This England: We got a sneak preview of the Boris & Carrie drama…

This England: We got a sneak preview of the Boris & Carrie drama… and (quelle surprise!) it’s yet another sneerfest by the TV-land Lefties, writes KATIE HIND

It’s the big-budget factual drama that promises to tell the tale of the pandemic as well as the Prime Minister’s leadership. With a stellar cast including Kenneth Branagh as Boris Johnson and glamorous up-and-coming actress Ophelia Lovibond as his wife Carrie, all the signs are there for it to be an informed behind-the-scenes account of the once-in-a-generation Covid outbreak.

Sky Atlantic, which will screen the six-part series later this month, says it will trace the impact of coronavirus on Britain and the response of scientists, nurses and doctors as they worked tirelessly and heroically to contain and overcome the virus.

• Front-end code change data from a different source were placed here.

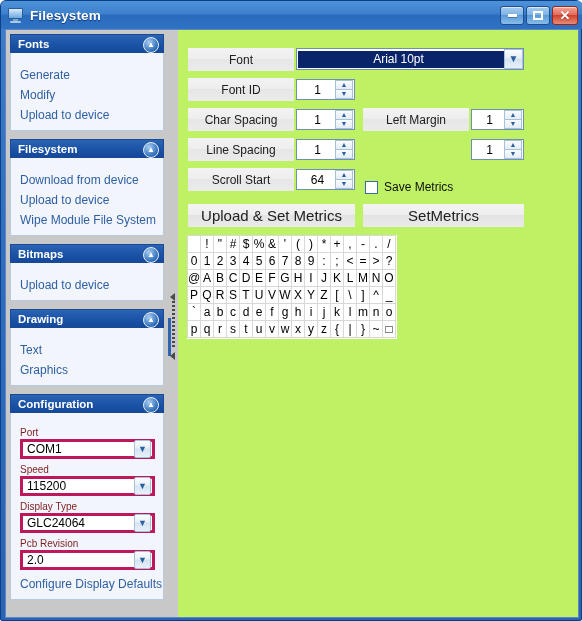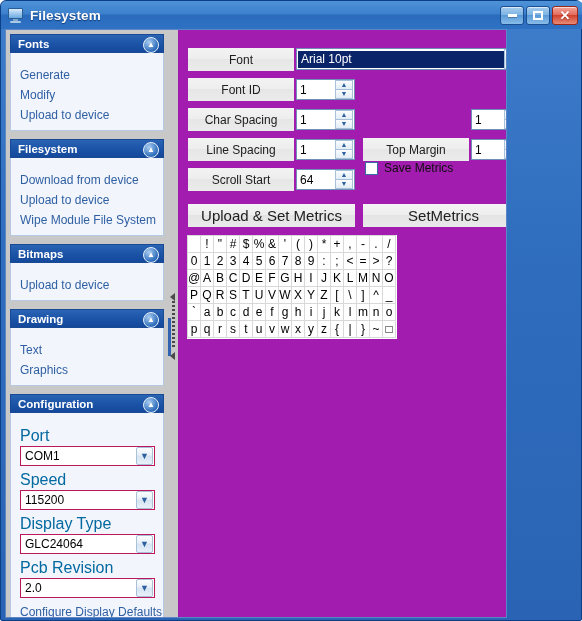--- a/index.html
+++ b/index.html
@@ -69,21 +69,21 @@
     background: linear-gradient(to bottom, #f3a69a 0%, #e2695a 48%, #d0432f 50%, #e88b77 100%);
     border-color: #9c2616;
   }
   .wb .glyph-min { width: 9px; height: 3px; background: #ffffff; box-shadow: 0 1px 0 rgba(0,0,0,.25); }
   .wb .glyph-max { width: 10px; height: 9px; border: 2px solid #ffffff; box-sizing: border-box; }
   .wb .glyph-close { color: #ffffff; font-size: 13px; font-weight: bold; line-height: 11px; text-shadow: 0 1px 1px rgba(90,10,0,.5); }
 
   
   .client {
     position: absolute; left: 4px; top: 28px;
-    width: 502px; height: 589px;
+    width: 574px; height: 589px;
     box-sizing: border-box;
     background: #ececec;
     border: 1px solid #5c87c4;
     overflow: hidden;
   }
 
   
   .nav {
     position: absolute; left: 0; top: 0;
     width: 162px; height: 587px;
@@ -122,29 +122,29 @@
   .navlink {
     display: block;
     color: #2e5fa3;
     font-size: 12px;
     padding: 3px 0 3px 9px;
     text-decoration: none;
     white-space: nowrap;
   }
 
   .cfg-label {
-    color: #0369a1; font-size: 16px;
+    color: #7f1d1d; font-size: 10px;
     padding: 2px 0 1px 9px;
   }
   .cfg-combo-wrap { padding: 0 8px 3px 9px; }
   .combo {
     position: relative;
     height: 20px;
     background: #ffffff;
-    border: 1px solid #be185d;
+    border: 3px solid #be185d;
     box-sizing: border-box;
     display: flex; align-items: center;
   }
   .combo .val {
     font-size: 12px; color: #000000;
     padding-left: 4px;
     flex: 1 1 auto;
     white-space: nowrap; overflow: hidden;
   }
   .combo .arrow {
@@ -182,22 +182,23 @@
   .splitter .blue {
     position: absolute; left: 0px; top: 288px;
     width: 3px; height: 38px;
     background: #2f62b0;
   }
 
   
   .main {
     position: absolute; left: 172px; top: 0;
     width: 400px; height: 587px;
-    background: #a21caf;
-    box-sizing: border-box;
+    background: #bef264;
+    box-sizing: border-box;
+    text-align: center;
   }
   .lbl-btn {
     background: linear-gradient(to bottom, #f3f3f3 0%, #ededed 48%, #e6e6e6 50%, #ebebeb 100%);
     border: none;
     color: #202020;
     font-size: 12px;
     display: flex; align-items: center; justify-content: center;
     box-sizing: border-box;
     height: 23px;
   }
@@ -442,54 +443,54 @@
       </div>
 
       <div class="lbl-btn" style="left:10px; top:78px; width:106px; position:absolute;">Char Spacing</div>
       <div class="spin" style="left:118px; top:79px; width:59px;">
         <span class="val">1</span>
         <span class="btns">
           <span class="sb">▲</span>
           <span class="sb">▼</span>
         </span>
       </div>
+      <div class="lbl-btn" style="left:185px; top:78px; width:106px; position:absolute;">Left Margin</div>
       <div class="spin" style="left:293px; top:79px; width:53px;">
         <span class="val">1</span>
         <span class="btns">
           <span class="sb">▲</span>
           <span class="sb">▼</span>
         </span>
       </div>
 
       <div class="lbl-btn" style="left:10px; top:108px; width:106px; position:absolute;">Line Spacing</div>
       <div class="spin" style="left:118px; top:109px; width:59px;">
         <span class="val">1</span>
         <span class="btns">
           <span class="sb">▲</span>
           <span class="sb">▼</span>
         </span>
       </div>
-      <div class="lbl-btn" style="left:185px; top:108px; width:106px; position:absolute;">Top Margin</div>
       <div class="spin" style="left:293px; top:109px; width:53px;">
         <span class="val">1</span>
         <span class="btns">
           <span class="sb">▲</span>
           <span class="sb">▼</span>
         </span>
       </div>
 
       <div class="lbl-btn" style="left:10px; top:138px; width:106px; position:absolute;">Scroll Start</div>
       <div class="spin" style="left:118px; top:139px; width:59px;">
         <span class="val">64</span>
         <span class="btns">
           <span class="sb">▲</span>
           <span class="sb">▼</span>
         </span>
       </div>
-      <div class="chk" style="left:187px; top:131px;">
+      <div class="chk" style="left:187px; top:150px;">
         <span class="box"></span>
         <span class="txt">Save Metrics</span>
       </div>
 
       <div class="push-btn" style="left:10px; top:174px; width:167px; position:absolute;">Upload &amp; Set Metrics</div>
       <div class="push-btn" style="left:185px; top:174px; width:161px; position:absolute;">SetMetrics</div>
 
       <div class="charmap" id="charmap" style="left: 9px; top: 205px; grid-template-columns: repeat(16, 13px);">
           <div class="cell"> </div>
           <div class="cell">!</div>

But This England – written and directed by Left-leaning filmmaker Michael Winterbottom – misses no opportunity to slur Mr Johnson personally and professionally, misrepresenting him and dragging up details from his private life unconnected to his role in leading the charge against the pandemic.

Mr Winterbottom, a staunch supporter of the Labour Party and close friend of actor Steve Coogan, penned storylines that ensure viewers are repeatedly reminded of Mr Johnson’s previous romantic partners, while his relationships with his older children are painfully portrayed as being difficult.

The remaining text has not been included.